• _Work to complete_:
Below are the records to transcribe exactly; do not include any images.

= Beginning of Section =

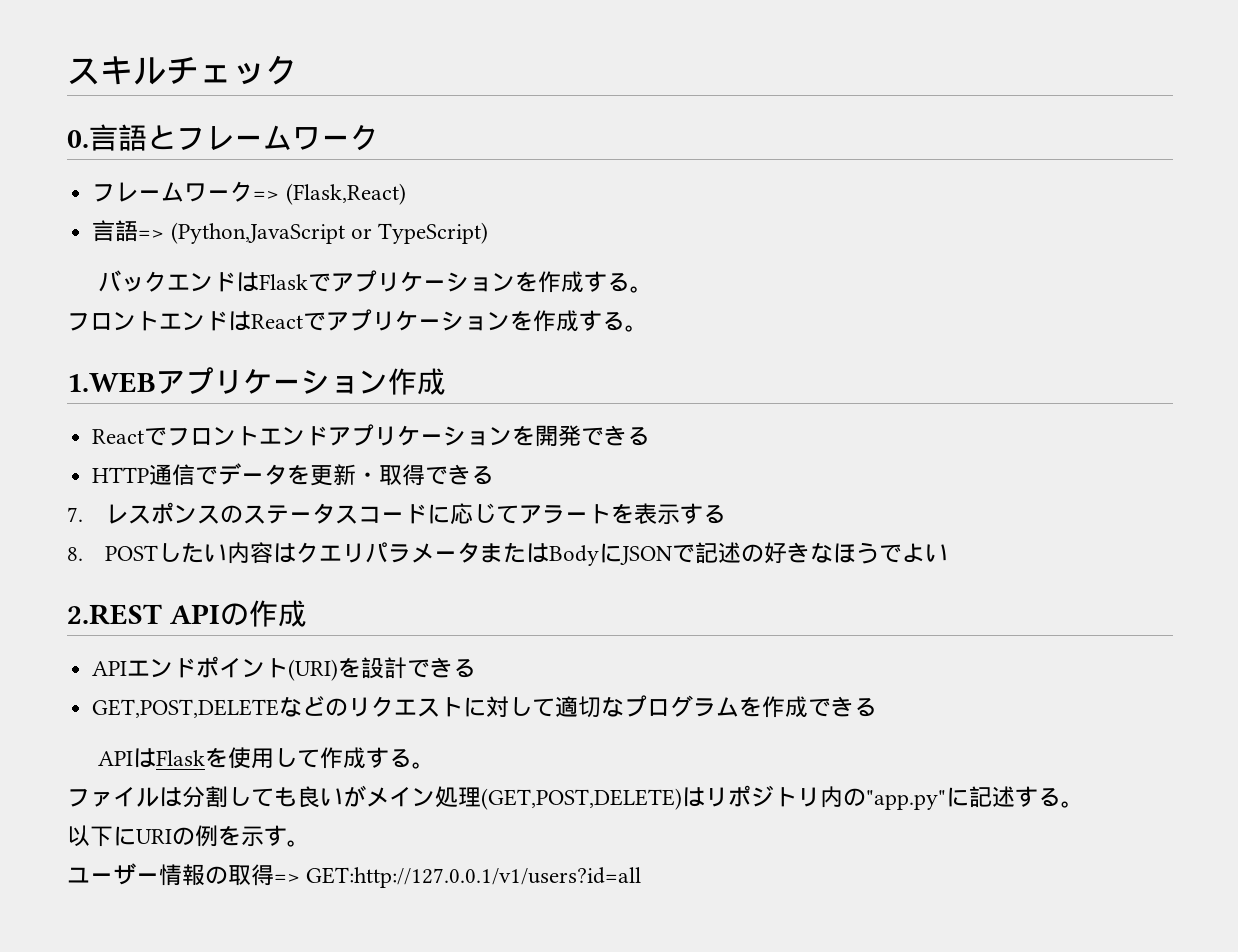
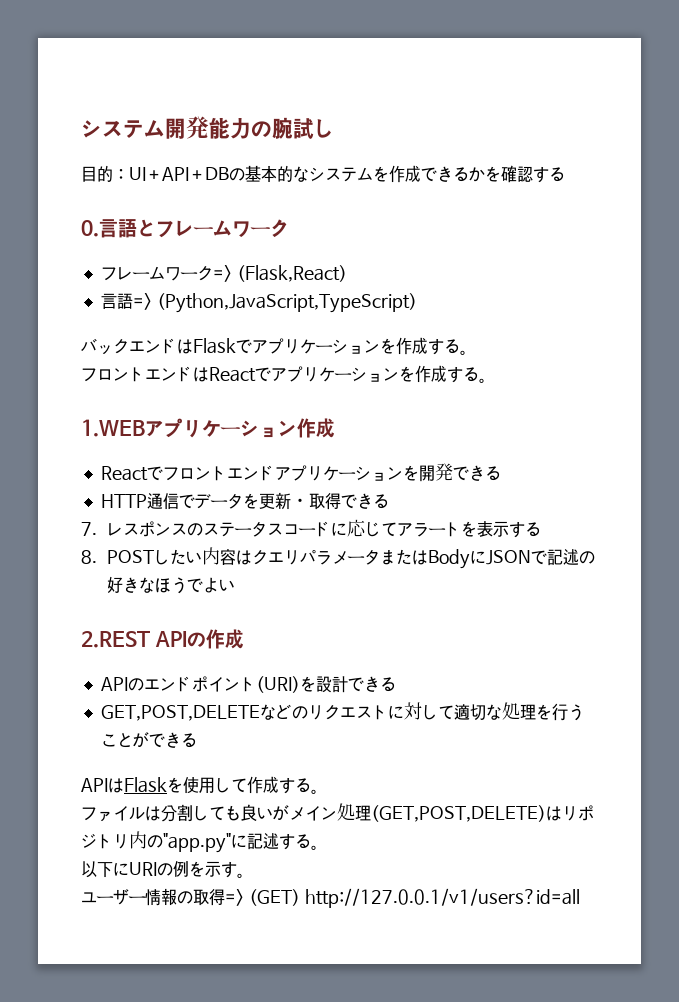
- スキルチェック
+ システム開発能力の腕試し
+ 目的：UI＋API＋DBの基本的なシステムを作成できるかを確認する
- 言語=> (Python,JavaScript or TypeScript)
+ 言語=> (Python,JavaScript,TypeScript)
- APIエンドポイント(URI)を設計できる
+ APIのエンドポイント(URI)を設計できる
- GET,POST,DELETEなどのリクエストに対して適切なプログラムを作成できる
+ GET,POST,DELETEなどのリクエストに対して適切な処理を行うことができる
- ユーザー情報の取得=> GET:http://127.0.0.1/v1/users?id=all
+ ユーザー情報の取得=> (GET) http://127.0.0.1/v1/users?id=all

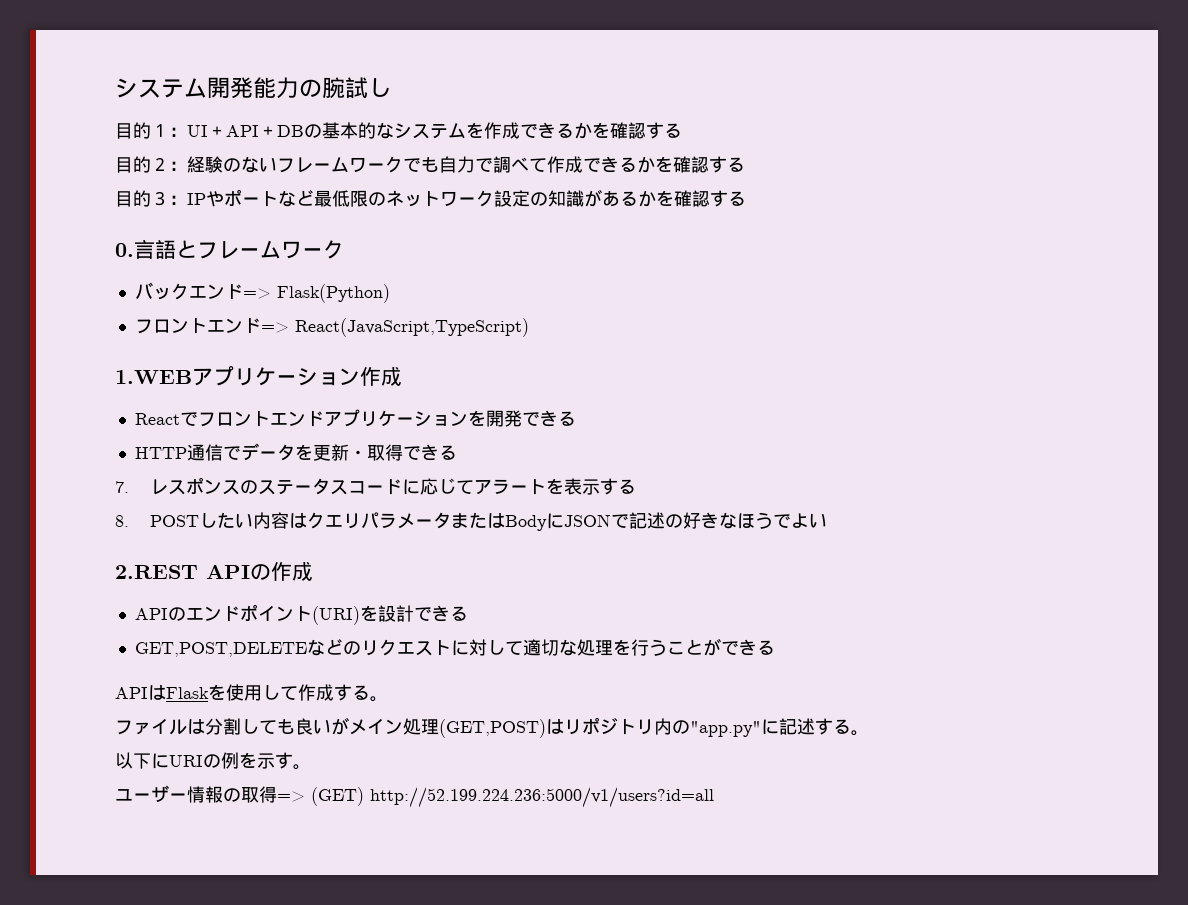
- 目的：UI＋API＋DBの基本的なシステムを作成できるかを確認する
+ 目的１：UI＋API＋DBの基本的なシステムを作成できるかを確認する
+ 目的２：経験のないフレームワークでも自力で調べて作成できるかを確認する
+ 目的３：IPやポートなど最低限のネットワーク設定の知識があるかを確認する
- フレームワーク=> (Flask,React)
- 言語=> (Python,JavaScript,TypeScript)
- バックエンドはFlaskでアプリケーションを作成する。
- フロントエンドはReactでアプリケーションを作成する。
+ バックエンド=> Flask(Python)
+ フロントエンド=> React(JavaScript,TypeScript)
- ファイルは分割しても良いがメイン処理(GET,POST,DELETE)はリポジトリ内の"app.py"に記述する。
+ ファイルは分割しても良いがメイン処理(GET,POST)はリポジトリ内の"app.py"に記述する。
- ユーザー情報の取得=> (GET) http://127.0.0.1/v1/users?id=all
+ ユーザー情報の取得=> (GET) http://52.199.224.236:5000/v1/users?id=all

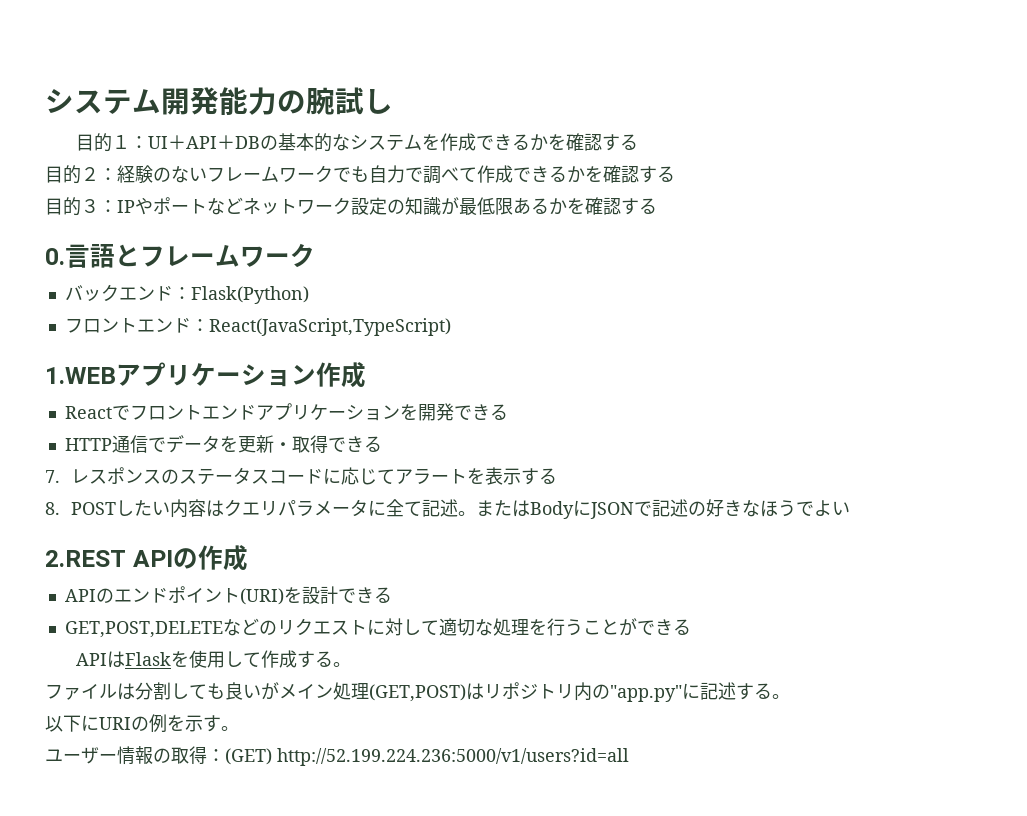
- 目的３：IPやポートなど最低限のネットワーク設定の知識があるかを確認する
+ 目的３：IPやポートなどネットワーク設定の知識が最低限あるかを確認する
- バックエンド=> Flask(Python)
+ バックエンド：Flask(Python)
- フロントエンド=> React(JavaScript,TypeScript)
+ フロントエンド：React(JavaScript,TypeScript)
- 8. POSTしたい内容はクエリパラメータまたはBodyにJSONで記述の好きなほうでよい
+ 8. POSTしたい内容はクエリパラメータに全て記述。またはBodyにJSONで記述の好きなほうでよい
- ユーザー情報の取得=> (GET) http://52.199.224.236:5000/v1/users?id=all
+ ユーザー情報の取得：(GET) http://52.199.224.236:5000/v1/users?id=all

= End of Section =

• _Written answer_:
- スキルチェック
+ システム開発能力の腕試し
+ 目的：UI＋API＋DBの基本的なシステムを作成できるかを確認する
- 言語=> (Python,JavaScript or TypeScript)
+ 言語=> (Python,JavaScript,TypeScript)
- APIエンドポイント(URI)を設計できる
+ APIのエンドポイント(URI)を設計できる
- GET,POST,DELETEなどのリクエストに対して適切なプログラムを作成できる
+ GET,POST,DELETEなどのリクエストに対して適切な処理を行うことができる
- ユーザー情報の取得=> GET:http://127.0.0.1/v1/users?id=all
+ ユーザー情報の取得=> (GET) http://127.0.0.1/v1/users?id=all

- 目的：UI＋API＋DBの基本的なシステムを作成できるかを確認する
+ 目的１：UI＋API＋DBの基本的なシステムを作成できるかを確認する
+ 目的２：経験のないフレームワークでも自力で調べて作成できるかを確認する
+ 目的３：IPやポートなど最低限のネットワーク設定の知識があるかを確認する
- フレームワーク=> (Flask,React)
- 言語=> (Python,JavaScript,TypeScript)
- バックエンドはFlaskでアプリケーションを作成する。
- フロントエンドはReactでアプリケーションを作成する。
+ バックエンド=> Flask(Python)
+ フロントエンド=> React(JavaScript,TypeScript)
- ファイルは分割しても良いがメイン処理(GET,POST,DELETE)はリポジトリ内の"app.py"に記述する。
+ ファイルは分割しても良いがメイン処理(GET,POST)はリポジトリ内の"app.py"に記述する。
- ユーザー情報の取得=> (GET) http://127.0.0.1/v1/users?id=all
+ ユーザー情報の取得=> (GET) http://52.199.224.236:5000/v1/users?id=all

- 目的３：IPやポートなど最低限のネットワーク設定の知識があるかを確認する
+ 目的３：IPやポートなどネットワーク設定の知識が最低限あるかを確認する
- バックエンド=> Flask(Python)
+ バックエンド：Flask(Python)
- フロントエンド=> React(JavaScript,TypeScript)
+ フロントエンド：React(JavaScript,TypeScript)
- 8. POSTしたい内容はクエリパラメータまたはBodyにJSONで記述の好きなほうでよい
+ 8. POSTしたい内容はクエリパラメータに全て記述。またはBodyにJSONで記述の好きなほうでよい
- ユーザー情報の取得=> (GET) http://52.199.224.236:5000/v1/users?id=all
+ ユーザー情報の取得：(GET) http://52.199.224.236:5000/v1/users?id=all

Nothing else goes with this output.